The Unconscious Way Parents Neglect Their Children

Some hardworking parents will tell you that they clock 60+ hours a week on the job for their children. They reason that by making more money, they can give their children the things that will help them to be successful. A bigger house, preferably in the right zip code, the right schools, extracurricular activities, and such, certainly provide access and the advantages that we’re told will lead to a better life. There is such good intention behind their efforts that who can blame them. I’m certainly not! But what we know from child development is that these parents often unconsciously neglect their kids in the process.

Childhood Emotional Neglect

Childhood emotional neglect is not always overt, or intentionally abusive. It comes in many forms and this post is not meant to cast aspersions on your efforts to give your child a better future. Rather, it’s to point out the need to balance your work time with the needs spending quality time with them.

The extra hours spent at work and the brain-space they devote to their work even when they’re home, leaves precious little left for family and home life. It leaves parents less time for themselves, and less time to spend with their partners and their kids. With less time for themselves and their partners, that relationship becomes strained, and lose connection. And as always happens when we’re stressed, some of the most important things in our lives get neglected. Very well-meaning hard-working parents emotionally neglect their children because they neglect themselves.

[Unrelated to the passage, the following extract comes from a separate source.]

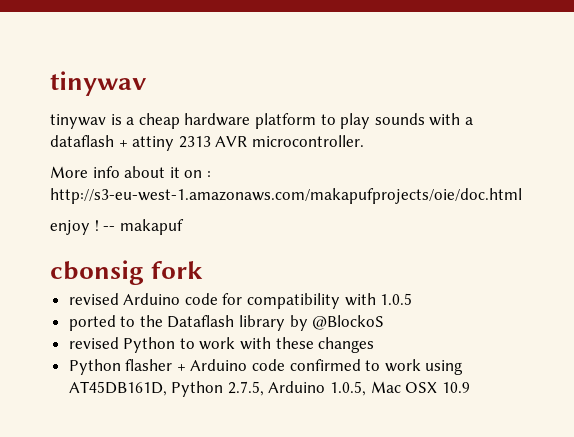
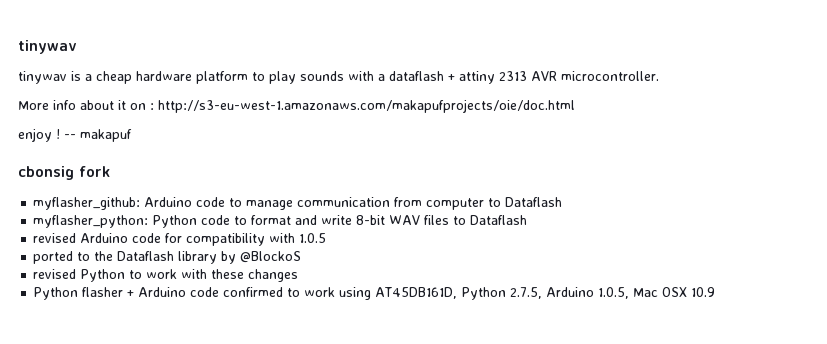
(204, 270) none -> [33,197,563,210] [33,215,528,228] // myflasher_github: Arduino code to manage communication from computer to Dataflash // myflasher_python: Python code to format and write 8-bit WAV files to Dataflash

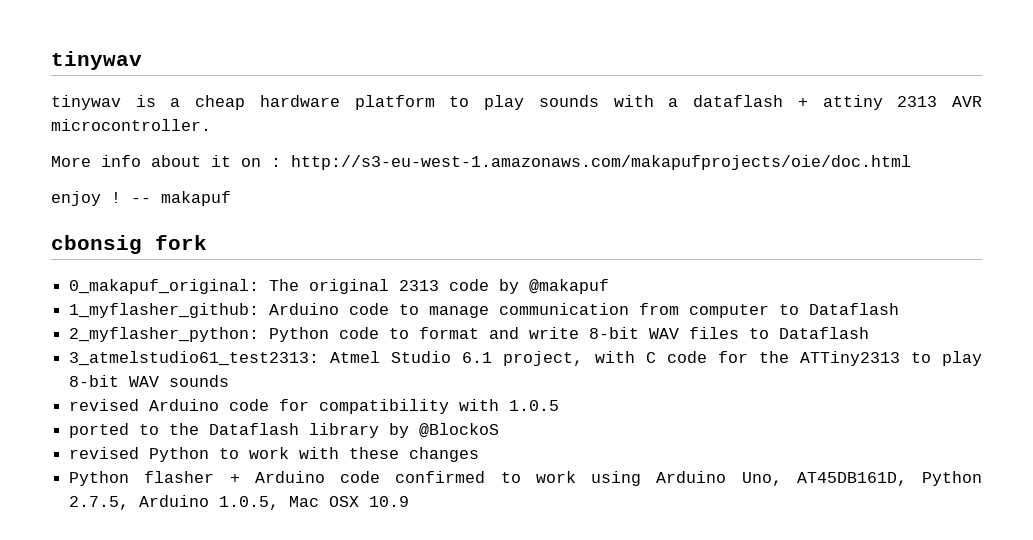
[33,197,141,210] myflasher_github: -> [69,279,610,294] [69,303,260,318] 0_makapuf_original: The original 2313 code by @makapuf // 1_myflasher_github:
[33,215,149,228] myflasher_python: -> [69,327,260,342] 2_myflasher_python:
(528, 220) none -> [69,351,982,366] [69,375,230,387] // 3_atmelstudio61_test2313: Atmel Studio 6.1 project, with C code for the ATTiny2313 to play 8-bit WAV sounds
(372, 293) none -> [656,471,782,486] Arduino Uno,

The hardworking parent is so preoccupied mentally with what’s going on at work, they miss a lot about what’s going on with their children. They will be unable to pick up on cues that a child is anxious about their studies, about getting into college and disappointing the parent.  unable to pick up on cues that they’re being bullied and when the child asks for help, or act out, it won’t register that seeking attention. Over time, the child begins to learn that their emotional needs are not important leading to a condition known as Child Emotional Neglect, or CEN for short.

CEN leads to many emotional and mental problems in adulthood including low self-esteem, substance abuse, anxiety, hyperactivity, anxiety, depression, and failure to thrive.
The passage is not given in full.